* **Extracted material**:
>>
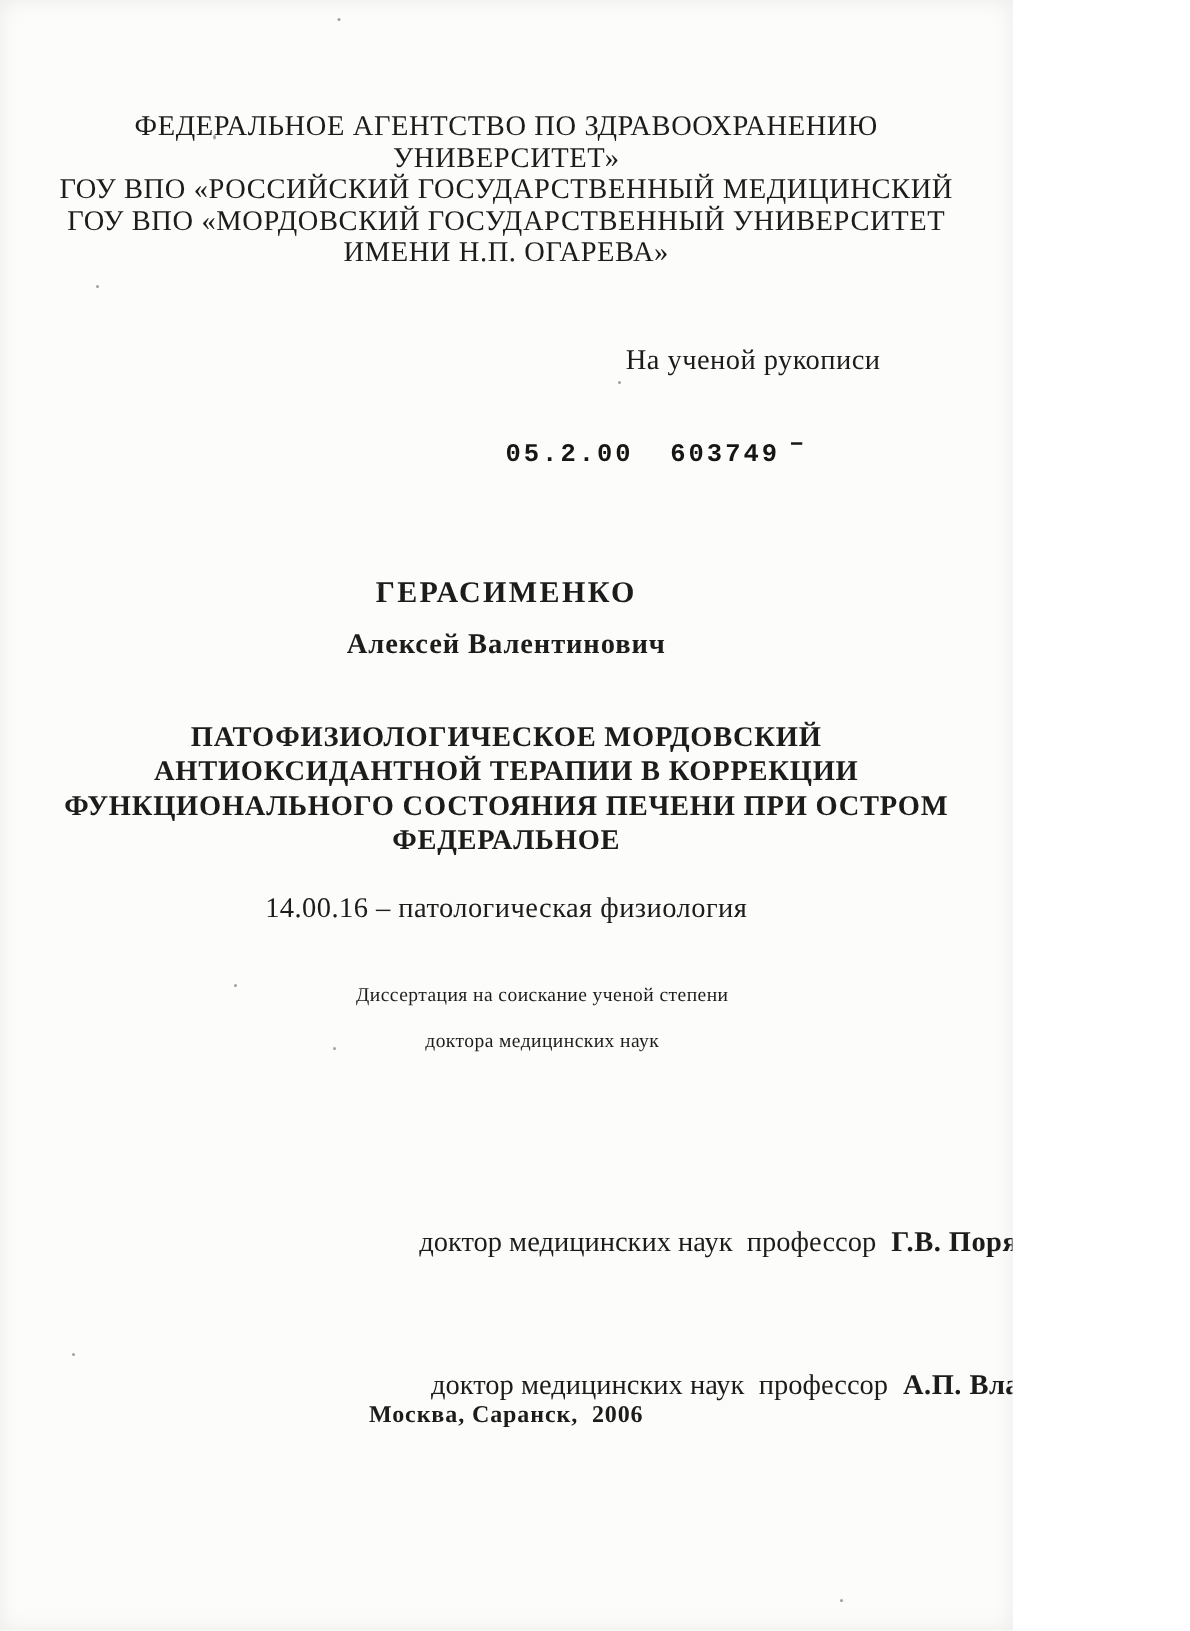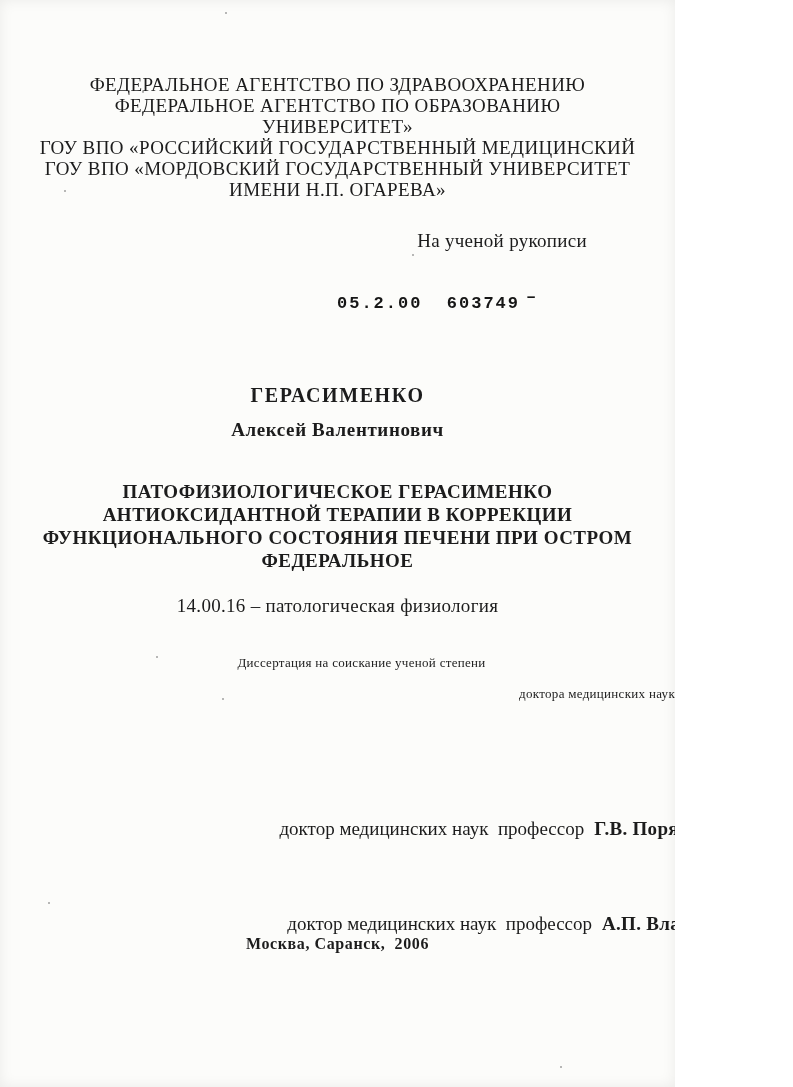--- a/index.html
+++ b/index.html
@@ -126,7 +126,6 @@
 
   <div class="org-header">
     <div>ФЕДЕРАЛЬНОЕ АГЕНТСТВО ПО ЗДРАВООХРАНЕНИЮ</div>
-    <div>ФЕДЕРАЛЬНОЕ АГЕНТСТВО ПО ОБРАЗОВАНИЮ</div>
     <div>УНИВЕРСИТЕТ»</div>
     <div>ГОУ ВПО «РОССИЙСКИЙ ГОСУДАРСТВЕННЫЙ МЕДИЦИНСКИЙ</div>
     <div>ГОУ ВПО «МОРДОВСКИЙ ГОСУДАРСТВЕННЫЙ УНИВЕРСИТЕТ</div>

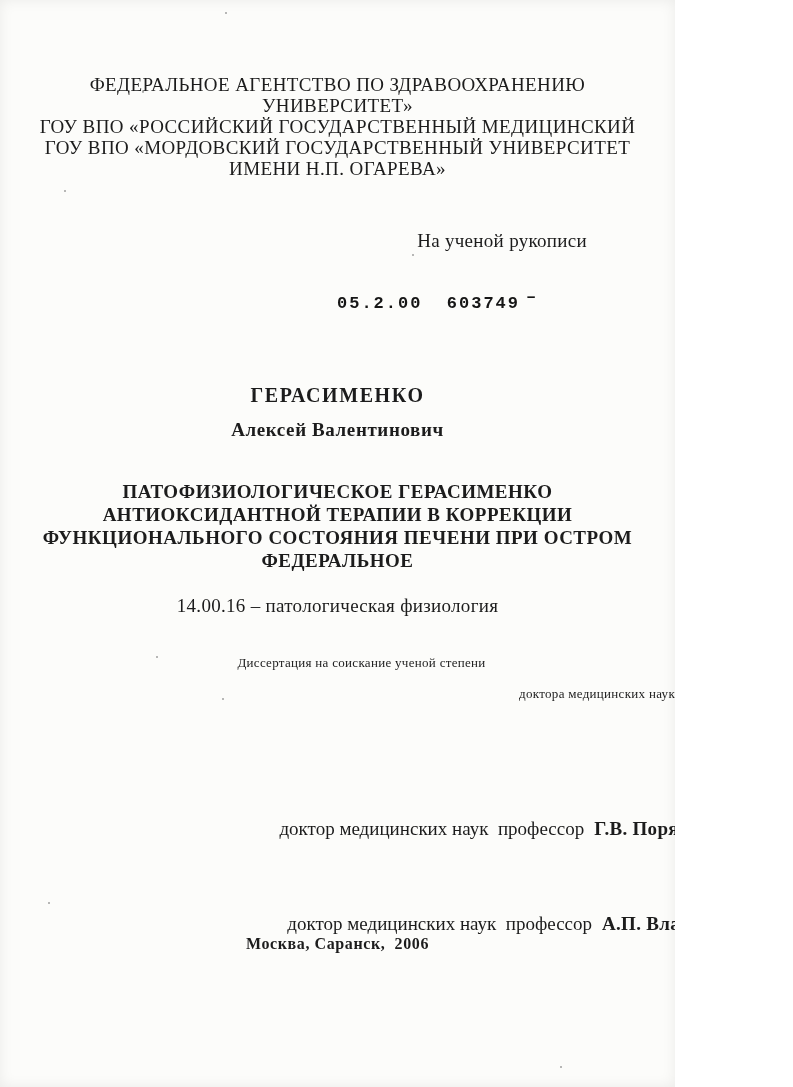--- a/index.html
+++ b/index.html
@@ -142,7 +142,7 @@
   </div>
 
   <div class="title-block">
-    <div>ПАТОФИЗИОЛОГИЧЕСКОЕ ГЕРАСИМЕНКО</div>
+    <div>ПАТОФИЗИОЛОГИЧЕСКОЕ МОРДОВСКИЙ</div>
     <div>АНТИОКСИДАНТНОЙ ТЕРАПИИ В КОРРЕКЦИИ</div>
     <div>ФУНКЦИОНАЛЬНОГО СОСТОЯНИЯ ПЕЧЕНИ ПРИ ОСТРОМ</div>
     <div>ФЕДЕРАЛЬНОЕ</div>

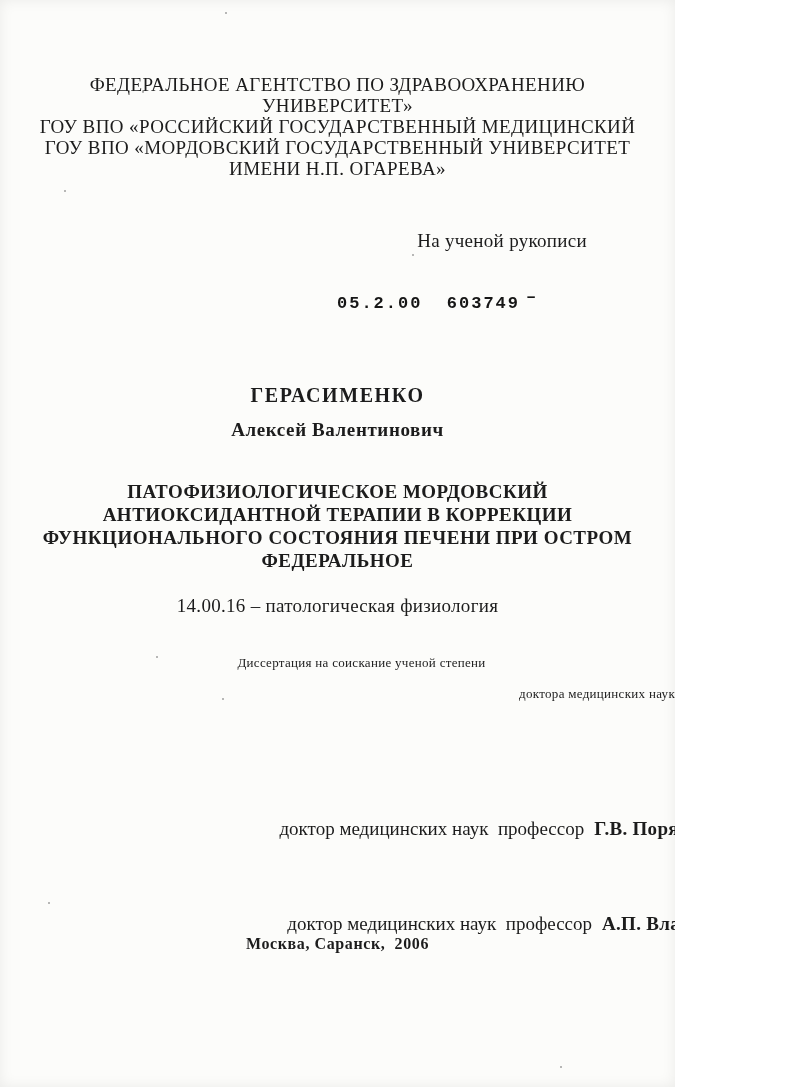--- a/index.html
+++ b/index.html
@@ -77,7 +77,7 @@
     letter-spacing: 0.3px;
     padding-left: 48px;
   }
-  .degree-line + .degree-line { margin-top: 15px; text-align: right; }
+  .degree-line + .degree-line { margin-top: 15px; }
   .consultants {
     position: absolute;
     top: 750px; left: 272px;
<<
Your copy should match the material above exactly, minus its pictures.

* **Solution to this task**:
--- a/index.html
+++ b/index.html
@@ -126,7 +126,6 @@
 
   <div class="org-header">
     <div>ФЕДЕРАЛЬНОЕ АГЕНТСТВО ПО ЗДРАВООХРАНЕНИЮ</div>
-    <div>ФЕДЕРАЛЬНОЕ АГЕНТСТВО ПО ОБРАЗОВАНИЮ</div>
     <div>УНИВЕРСИТЕТ»</div>
     <div>ГОУ ВПО «РОССИЙСКИЙ ГОСУДАРСТВЕННЫЙ МЕДИЦИНСКИЙ</div>
     <div>ГОУ ВПО «МОРДОВСКИЙ ГОСУДАРСТВЕННЫЙ УНИВЕРСИТЕТ</div>

--- a/index.html
+++ b/index.html
@@ -142,7 +142,7 @@
   </div>
 
   <div class="title-block">
-    <div>ПАТОФИЗИОЛОГИЧЕСКОЕ ГЕРАСИМЕНКО</div>
+    <div>ПАТОФИЗИОЛОГИЧЕСКОЕ МОРДОВСКИЙ</div>
     <div>АНТИОКСИДАНТНОЙ ТЕРАПИИ В КОРРЕКЦИИ</div>
     <div>ФУНКЦИОНАЛЬНОГО СОСТОЯНИЯ ПЕЧЕНИ ПРИ ОСТРОМ</div>
     <div>ФЕДЕРАЛЬНОЕ</div>

--- a/index.html
+++ b/index.html
@@ -77,7 +77,7 @@
     letter-spacing: 0.3px;
     padding-left: 48px;
   }
-  .degree-line + .degree-line { margin-top: 15px; text-align: right; }
+  .degree-line + .degree-line { margin-top: 15px; }
   .consultants {
     position: absolute;
     top: 750px; left: 272px;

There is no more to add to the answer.